Dangling pointers may trick LSan. The use_stacks=0 section above gives an example. Let's see another example:

#include <vector>
std::vector<int *> *a;
int main() {
  a = new std::vector<int *>;
  a->push_back(new int[1]);
  a->push_back(new int[2]);
  a->push_back(new int[3]);
  a->pop_back();
  a->pop_back();
}

Issue suppression

The user can call __lsan_ignore_object to ignore an allocation. __lsan::ScopedDisabler is a RAII class for ignoring all allocations in the scope. __lsan_disable can be called to ignore all allocations for the current thread until __lsan_enable is called.

Here are some scenarios that we may want to ignore an allocation.

a prebuilt library has a known leak
the program performs a tagged pointer trick and makes a pointer no longer look like a pointer to the allocation. E.g. LSan added built-in support for Objective-C runtime "camouflaging" pointers on macOS

The runtime scans each ignored allocation. An allocation reachable by an ignored allocation is not considered as a leak.

__lsan_register_root_region registers a region as a root. The runtime scans the intersection of the region and valid memory mappings (/proc/self/maps on Linux). LSAN_OPTIONS=use_root_regions=0 can disable the registered regions.

To use the above APIs, include the header #include <sanitizer/lsan_interface.h> first.

The runtime parses suppression rules from 3 sources:

default suppressions (kStdSuppressions)
if __lsan_default_suppressions is defined, its return value
user-specified LSAN_OPTIONS=suppressions=a.supp

A suppression file contains a rule per line, each rule being of the form leak:<pattern>. For a leak, the runtime checks every frame in the stack trace. A frame has a module name associated with the call site address (executable or shared object), and when symbolization is available, a source file name and a function name. If any module name/source file name/function name matches a pattern (substring matching using glob), the leak is suppressed.

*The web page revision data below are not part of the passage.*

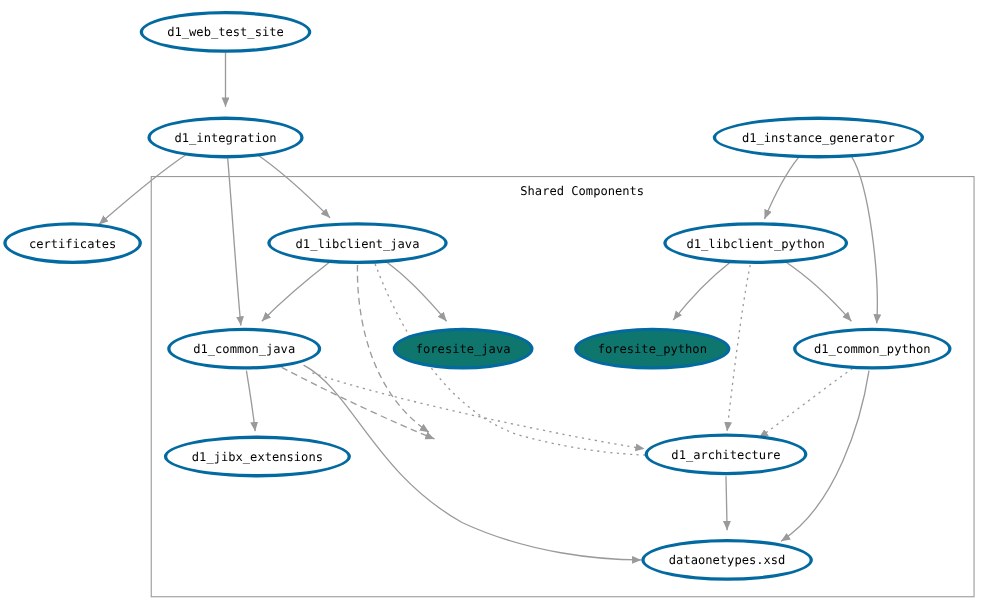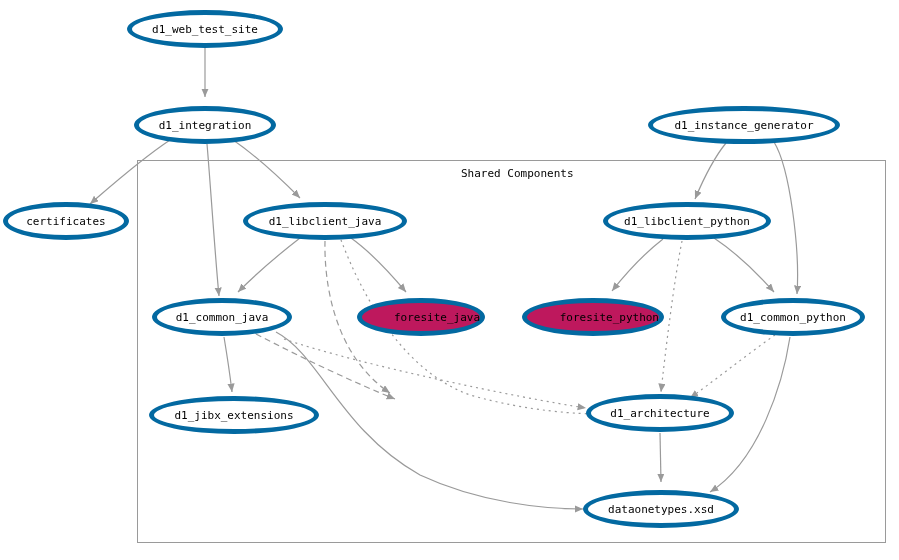"d1_web_test_site" .node { border: 5px solid #0369a1 -> 3px solid #0369a1 }
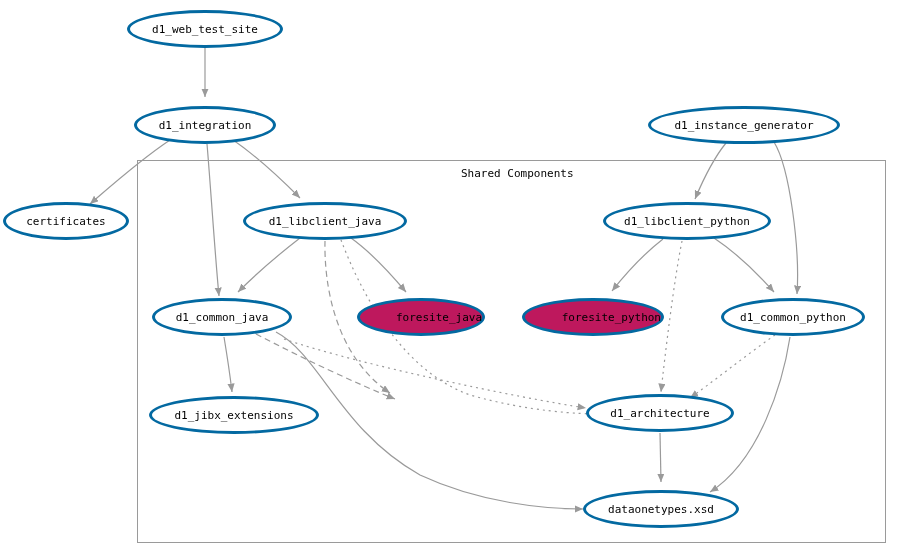"Shared Components" div.cluster-label { left: 461px -> 473px }
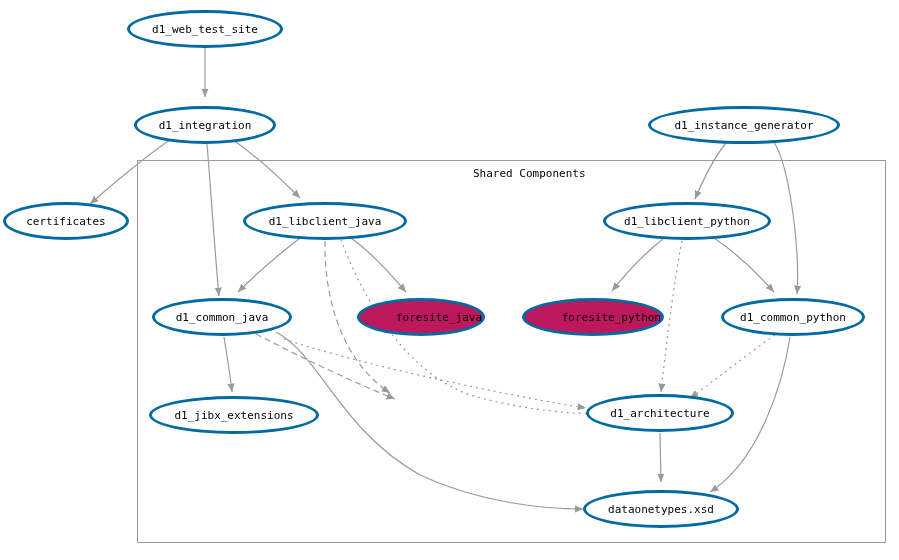"foresite_java" .node.filled { background: #be185d -> #0f766e; justify-content: flex-end -> none }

Note: symbolization requires debug information and a symbolizer (internal symbolizer (not built by default) or an llvm-symbolizer in a PATH directory).

Let's see an example.

cat > a.c <<'eof'
#include <stdlib.h>
#include <stdio.h>
void *foo();
int main() {
  foo();
  printf("%p\n", malloc(42));
}
eof
cat > b.c <<'eof'
#include <stdlib.h>
void *foo() { return malloc(42); }
eof
clang -fsanitize=leak -fpic -g -shared b.c -o b.so
clang -fsanitize=leak -g a.c ./b.so -o a

which llvm-symbolizer  # available
LSAN_OPTIONS=suppressions=<(printf 'leak:a') ./a      # suppresses both leaks (by module name)
LSAN_OPTIONS=suppressions=<(printf 'leak:a.c') ./a    # suppresses both leaks (by source file name)
LSAN_OPTIONS=suppressions=<(printf 'leak:b.c') ./a    # suppresses the leak in b.so (by source file name)
LSAN_OPTIONS=suppressions=<(printf 'leak:main') ./a   # suppresses both leaks (by function name)
LSAN_OPTIONS=suppressions=<(printf 'leak:foo') ./a    # suppresses the leak in b.so (by function name)

Miscellaneous

Standalone LeakSanitizer can be used with SanitizerCoverage: clang -fsanitize=leak -fsanitize-coverage=func,trace-pc-guard a.c

The testsuite has been moved. Use git log -- compiler-rt/lib/lsan/lit_tests/TestCases/pointer_to_self.cc (.cc instead of .cpp) to do archaeology for old tests.

I have a pending FreeBSD port https://github.com/MaskRay/llvm-project/tree/rt-freebsd-lsan. Wish that I will find some time to finish it.

Similar tools

Valgrind's Memcheck defaults to --leak-check=yes and performs leak checking. The feature has been available since the initial revision (git log -- vg_memory.c) in 2002.

Google open sourced HeapLeakChecker as part of gperftools. It is part of TCMalloc and used with debugallocation.cc. Multi-threading allocations need to grab a global lock and are much slower than a sanitizer allocator (compiler-rt/test/lsan/TestCases/high_allocator_contention.cpp). heap_check_max_pointer_offset (default: 2048) specifies the largest offset it scans an allocation for pointers. The default makes it vulnerable to false positives.

heaptrack is a heap memory profiler which supports leak checking.